Timothy Brown, Myles Hannigan, and Anthony Hall allege they remain in close contact with as many as 20 people a day — even under the prison’s restrictive lockdown measures.

“In addition, inmates frequently come into contact with surfaces that have been touched by many other people without being sanitized,” the complaint alleges. “Efforts to sanitize surfaces in the facility often cannot be performed because the FDC has insufficient supplies of disinfectant products.”

On personal protective equipment, or PPE, the claim specifically alleges “wearing of masks by staff and inmates did not begin at all until approximately April 1 and has never been more than sporadic.”

Pa. Gov. Tom Wolf did not order universal face-masking until Apr. 3, though many law enforcement agencies and prisons began donning protective gear sooner.

The plaintiffs, however, say the prison’s lack of action created an unnecessary risk.

“The FDC’s delayed and flawed implementation of quarantine protocols before April makes it highly likely the virus has already entered the FDC, in light of the timing of community spread in the Philadelphia area,” the complaint reads.

The claims are partially corroborated by other sources in the facility. Last week, corrections officers at the Philadelphia facility and other federal prisons filed complaints with the Occupational Safety and Health Administration calling the response “lagging.”

In Philly and across the country, federal prison staffers who signed onto the complaint said they were told to continue reporting to work even after coming into contact with an infected person — which stands against most quarantine guidelines for containing the viral outbreak.

The petitioners are seeking a “class action” designation. The federal court system is currently running in a limited capacity, with no trials scheduled but hearings continuing for pretrial release and emergency relief petitions.

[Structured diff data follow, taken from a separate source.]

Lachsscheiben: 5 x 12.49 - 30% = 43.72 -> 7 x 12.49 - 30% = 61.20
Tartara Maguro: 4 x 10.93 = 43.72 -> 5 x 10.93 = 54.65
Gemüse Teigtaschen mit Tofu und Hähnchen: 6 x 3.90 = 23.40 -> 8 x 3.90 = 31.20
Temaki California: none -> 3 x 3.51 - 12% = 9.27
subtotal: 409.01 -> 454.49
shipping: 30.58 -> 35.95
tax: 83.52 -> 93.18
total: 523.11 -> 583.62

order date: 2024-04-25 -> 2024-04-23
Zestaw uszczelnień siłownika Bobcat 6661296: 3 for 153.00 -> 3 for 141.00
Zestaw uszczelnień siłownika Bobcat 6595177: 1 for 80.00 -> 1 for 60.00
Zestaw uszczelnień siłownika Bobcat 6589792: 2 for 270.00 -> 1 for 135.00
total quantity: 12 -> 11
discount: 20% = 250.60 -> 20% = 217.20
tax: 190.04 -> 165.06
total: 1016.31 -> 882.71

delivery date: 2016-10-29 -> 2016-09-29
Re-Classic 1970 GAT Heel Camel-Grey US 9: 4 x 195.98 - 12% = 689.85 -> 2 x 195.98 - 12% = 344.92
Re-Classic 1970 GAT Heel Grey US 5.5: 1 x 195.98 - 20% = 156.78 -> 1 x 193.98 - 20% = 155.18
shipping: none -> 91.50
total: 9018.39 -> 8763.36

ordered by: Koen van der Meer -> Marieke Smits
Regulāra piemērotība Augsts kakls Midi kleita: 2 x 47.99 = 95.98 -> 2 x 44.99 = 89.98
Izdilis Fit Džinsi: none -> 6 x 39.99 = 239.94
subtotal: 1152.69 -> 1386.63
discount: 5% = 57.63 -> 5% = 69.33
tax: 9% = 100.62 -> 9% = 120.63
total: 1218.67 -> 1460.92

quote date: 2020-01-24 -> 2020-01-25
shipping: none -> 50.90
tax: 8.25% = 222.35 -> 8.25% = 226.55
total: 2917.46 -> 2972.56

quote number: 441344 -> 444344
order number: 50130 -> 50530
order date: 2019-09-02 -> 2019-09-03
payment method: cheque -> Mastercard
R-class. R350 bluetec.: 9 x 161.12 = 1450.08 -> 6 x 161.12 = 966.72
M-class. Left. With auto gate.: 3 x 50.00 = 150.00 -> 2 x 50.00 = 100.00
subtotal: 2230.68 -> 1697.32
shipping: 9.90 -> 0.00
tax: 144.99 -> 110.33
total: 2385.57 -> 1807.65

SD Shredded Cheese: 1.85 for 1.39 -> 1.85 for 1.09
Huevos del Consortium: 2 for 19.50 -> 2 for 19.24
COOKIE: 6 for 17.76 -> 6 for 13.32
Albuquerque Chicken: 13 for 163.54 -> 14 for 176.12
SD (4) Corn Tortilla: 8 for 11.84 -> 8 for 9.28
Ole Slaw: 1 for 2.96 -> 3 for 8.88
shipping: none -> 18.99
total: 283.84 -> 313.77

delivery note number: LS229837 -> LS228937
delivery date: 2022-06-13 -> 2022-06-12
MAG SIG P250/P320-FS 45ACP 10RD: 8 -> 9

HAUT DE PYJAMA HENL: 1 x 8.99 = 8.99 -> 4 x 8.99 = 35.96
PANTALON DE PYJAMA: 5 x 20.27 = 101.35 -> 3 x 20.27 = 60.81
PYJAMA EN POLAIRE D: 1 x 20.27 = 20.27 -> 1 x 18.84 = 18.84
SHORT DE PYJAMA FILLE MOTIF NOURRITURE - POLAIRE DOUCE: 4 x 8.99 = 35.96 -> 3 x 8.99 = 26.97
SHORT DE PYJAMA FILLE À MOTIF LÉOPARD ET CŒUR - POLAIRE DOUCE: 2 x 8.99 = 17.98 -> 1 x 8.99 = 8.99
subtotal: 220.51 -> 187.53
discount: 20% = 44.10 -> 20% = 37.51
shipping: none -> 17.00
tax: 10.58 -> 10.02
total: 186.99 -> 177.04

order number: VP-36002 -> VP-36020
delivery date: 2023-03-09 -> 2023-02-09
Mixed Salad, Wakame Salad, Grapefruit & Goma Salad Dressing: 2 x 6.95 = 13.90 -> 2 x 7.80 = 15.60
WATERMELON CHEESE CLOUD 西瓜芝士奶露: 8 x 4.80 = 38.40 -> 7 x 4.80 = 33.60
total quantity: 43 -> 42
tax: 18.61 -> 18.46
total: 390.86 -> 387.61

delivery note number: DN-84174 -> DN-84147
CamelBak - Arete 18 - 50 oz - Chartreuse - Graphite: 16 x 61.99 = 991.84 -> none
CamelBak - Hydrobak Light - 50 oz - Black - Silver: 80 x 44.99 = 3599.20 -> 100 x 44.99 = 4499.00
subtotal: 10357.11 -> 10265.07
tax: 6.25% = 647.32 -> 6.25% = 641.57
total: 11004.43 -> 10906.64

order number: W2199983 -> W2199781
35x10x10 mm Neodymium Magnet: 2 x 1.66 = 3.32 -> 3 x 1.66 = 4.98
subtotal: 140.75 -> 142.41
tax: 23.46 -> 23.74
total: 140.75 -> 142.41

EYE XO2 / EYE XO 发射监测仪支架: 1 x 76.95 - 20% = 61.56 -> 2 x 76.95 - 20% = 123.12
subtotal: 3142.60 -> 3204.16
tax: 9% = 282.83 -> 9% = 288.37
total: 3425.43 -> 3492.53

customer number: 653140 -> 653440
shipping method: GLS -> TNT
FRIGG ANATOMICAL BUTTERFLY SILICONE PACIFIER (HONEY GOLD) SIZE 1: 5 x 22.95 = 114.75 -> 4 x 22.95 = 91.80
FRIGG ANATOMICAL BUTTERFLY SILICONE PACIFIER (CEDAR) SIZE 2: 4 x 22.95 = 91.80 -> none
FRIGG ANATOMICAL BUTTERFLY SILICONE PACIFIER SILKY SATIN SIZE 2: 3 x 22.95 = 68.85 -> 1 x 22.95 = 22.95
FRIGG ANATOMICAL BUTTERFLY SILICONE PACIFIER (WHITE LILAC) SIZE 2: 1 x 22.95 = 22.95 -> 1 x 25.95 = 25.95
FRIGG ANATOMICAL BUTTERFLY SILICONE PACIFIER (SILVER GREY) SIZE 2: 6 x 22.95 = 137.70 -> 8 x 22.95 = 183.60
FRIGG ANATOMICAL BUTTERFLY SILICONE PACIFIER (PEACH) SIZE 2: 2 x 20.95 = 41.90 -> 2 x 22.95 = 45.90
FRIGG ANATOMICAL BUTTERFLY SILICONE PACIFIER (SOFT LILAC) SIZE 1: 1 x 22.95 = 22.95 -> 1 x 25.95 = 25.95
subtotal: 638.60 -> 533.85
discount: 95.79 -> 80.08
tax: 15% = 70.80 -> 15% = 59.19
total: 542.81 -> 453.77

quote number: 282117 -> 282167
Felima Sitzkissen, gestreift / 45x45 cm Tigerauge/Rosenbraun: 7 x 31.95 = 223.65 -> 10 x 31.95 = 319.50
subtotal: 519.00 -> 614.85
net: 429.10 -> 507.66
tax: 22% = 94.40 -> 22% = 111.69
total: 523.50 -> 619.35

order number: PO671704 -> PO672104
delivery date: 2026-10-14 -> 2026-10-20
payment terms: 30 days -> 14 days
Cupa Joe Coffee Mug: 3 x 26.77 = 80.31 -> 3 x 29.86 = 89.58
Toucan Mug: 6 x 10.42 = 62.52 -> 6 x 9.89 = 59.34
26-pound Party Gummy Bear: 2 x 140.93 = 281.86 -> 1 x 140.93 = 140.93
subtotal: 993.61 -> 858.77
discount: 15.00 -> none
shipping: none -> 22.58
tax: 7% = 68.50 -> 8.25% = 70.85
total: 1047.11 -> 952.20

Other documents show judges in the U.S. Eastern District have cited the lack of confirmed coronavirus cases in the FDC as grounds for rejecting individual health-related petitions for early release. In recent filings, judges have also backed up the government’s claims that there are “significant measures to prevent and retard the spread of COVID-19 in the FDC.”

Philadelphia jails, where at least 54 people have tested positive for coronavirus, reported their first death on Tuesday. The Pennsylvania Department of Corrections, which runs the state’s 24 prisons, confirmed its first inmate death earlier this week as well.

Ben Geffen, a staff attorney at the Public Interest Law Center, which filed the complaint on behalf of the inmates, said he’s skeptical of the reported case numbers.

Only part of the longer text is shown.